Scarica #ReaCT2020, il 1° rapporto sul radicalismo e il terrorismo in Europa

Associazione a delinquere al fine del raggiungimento degli obiettivi dello Stato islamico (…), ai fini dell’eversione dell’ordinamento costituzionale democratico.

Con queste parole il Pubblico Ministero Emilio Gatti aveva chiesto la condanna per Elmahdi Halili, il giovane jihadista marocchino naturalizzato italiano, condannato a 6 anni e 6 mesi di reclusione per terrorismo – apologia e istigazione a commettere un attentato -, difeso dall’avvocato Enrico Bucci (in sostituzione di Wilmer Perga): il giovane marocchino naturalizzato italiano è colpevole, lo ha stabilito il tribunale di Torino il 28 giugno, dopo un processo andato avanti mesi, tra rinvii e cambi di avvocato difensore.
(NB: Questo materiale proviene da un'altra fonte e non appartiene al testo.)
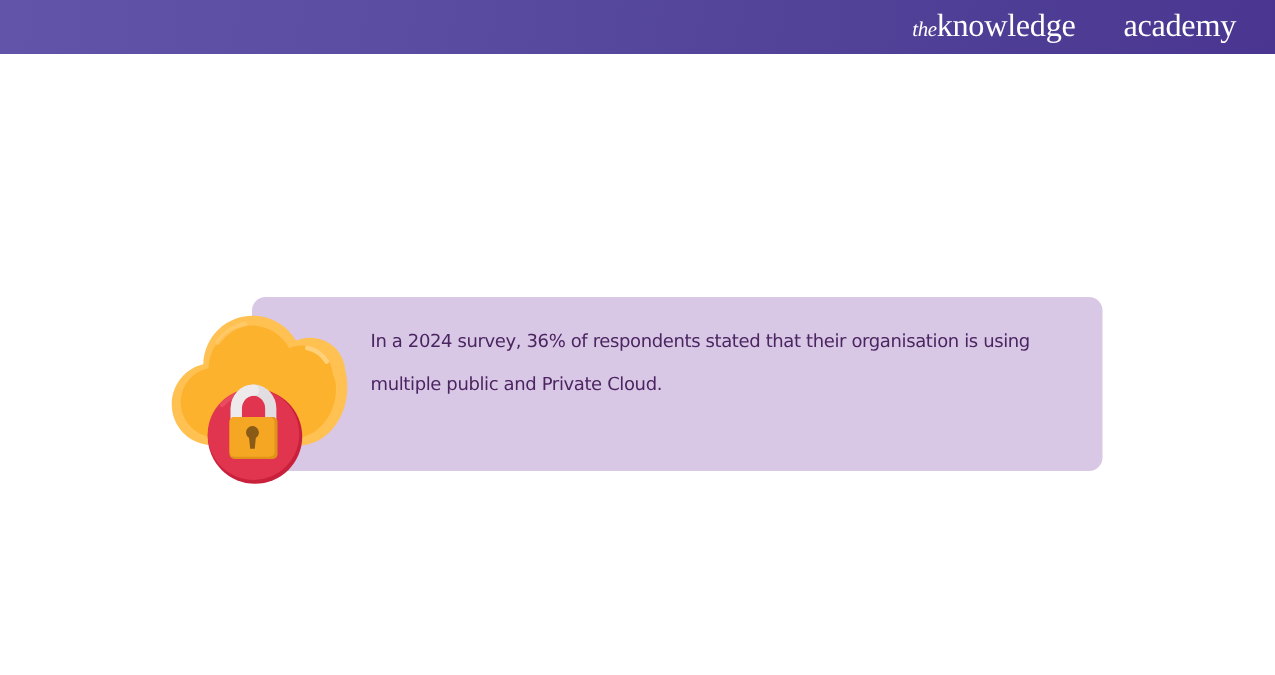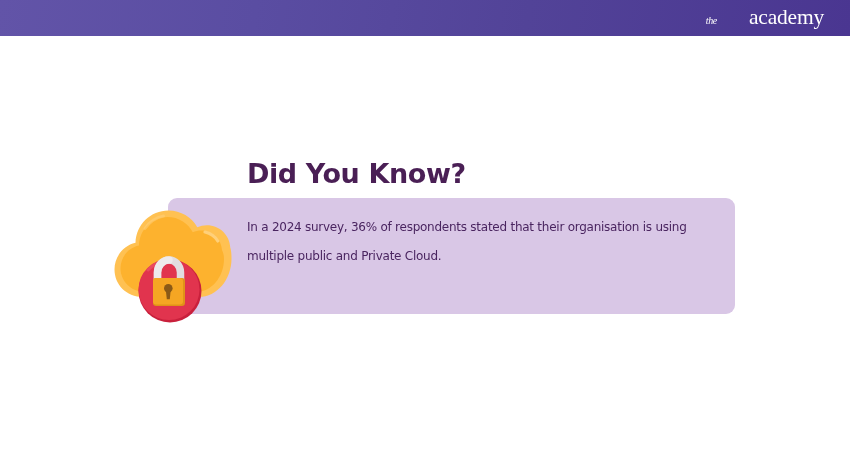"the" .brand-the { font-size: 10px -> 14px }
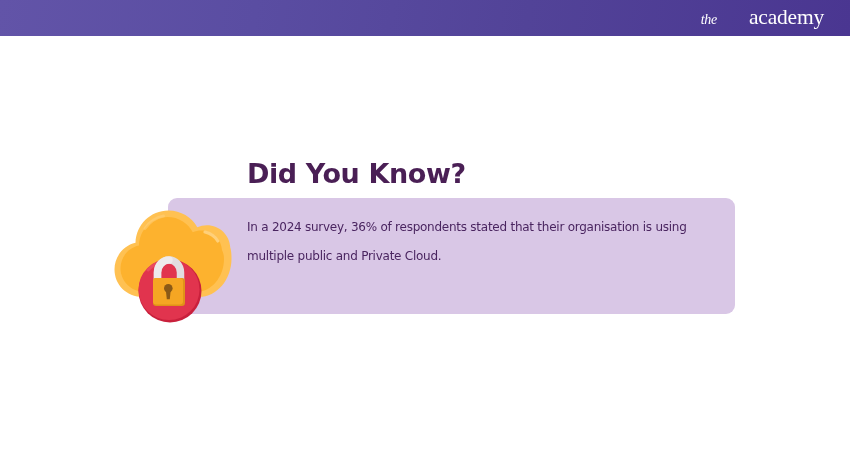"knowledge" span.brand-knowledge { html: none -> <span>knowledge</span> }
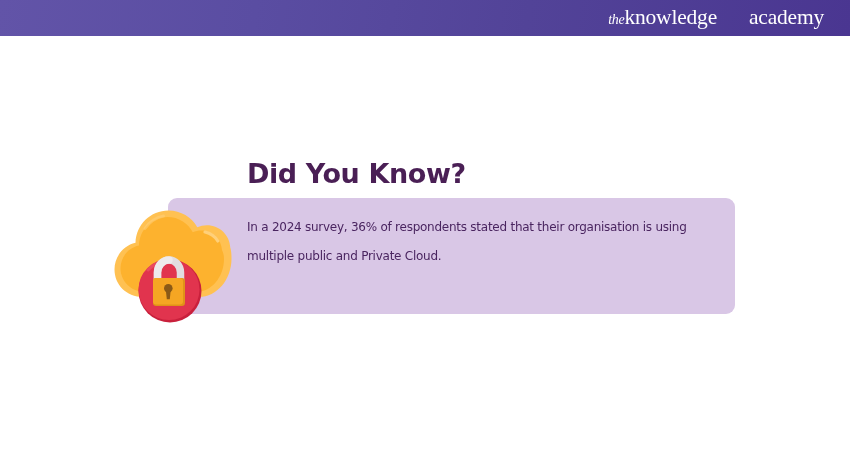"Did You Know?" h1.headline { html: <h1>Did You Know?</h1> -> none }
Chi è Halili, il terrorista torinese? 23 anni al momento dell’arresto avvenuto nel marzo del 2018, è un personaggio noto agli investigatori dell’Antiterrorismo della Digos; il suo nome compare nella maggior parte dei processi per jihadismo celebrati in Italia: quello a Fatima Sergio, la prima foreign fighter italiana, di origini campane, condannata a nove anni e probabilmente morta in Siria tra le fila del Califfato; e ancora, è protagonista di un’altra vicenda legata al terrorismo internazionale che lega l’Italia alla Svizzera: il caso di Abderrahim Moutaharrik, l’ex campione di kickboxing (di origini marocchine) residente in Lombardia ma che si allenava nel Luganese, poi condannato a sei anni per terrorismo.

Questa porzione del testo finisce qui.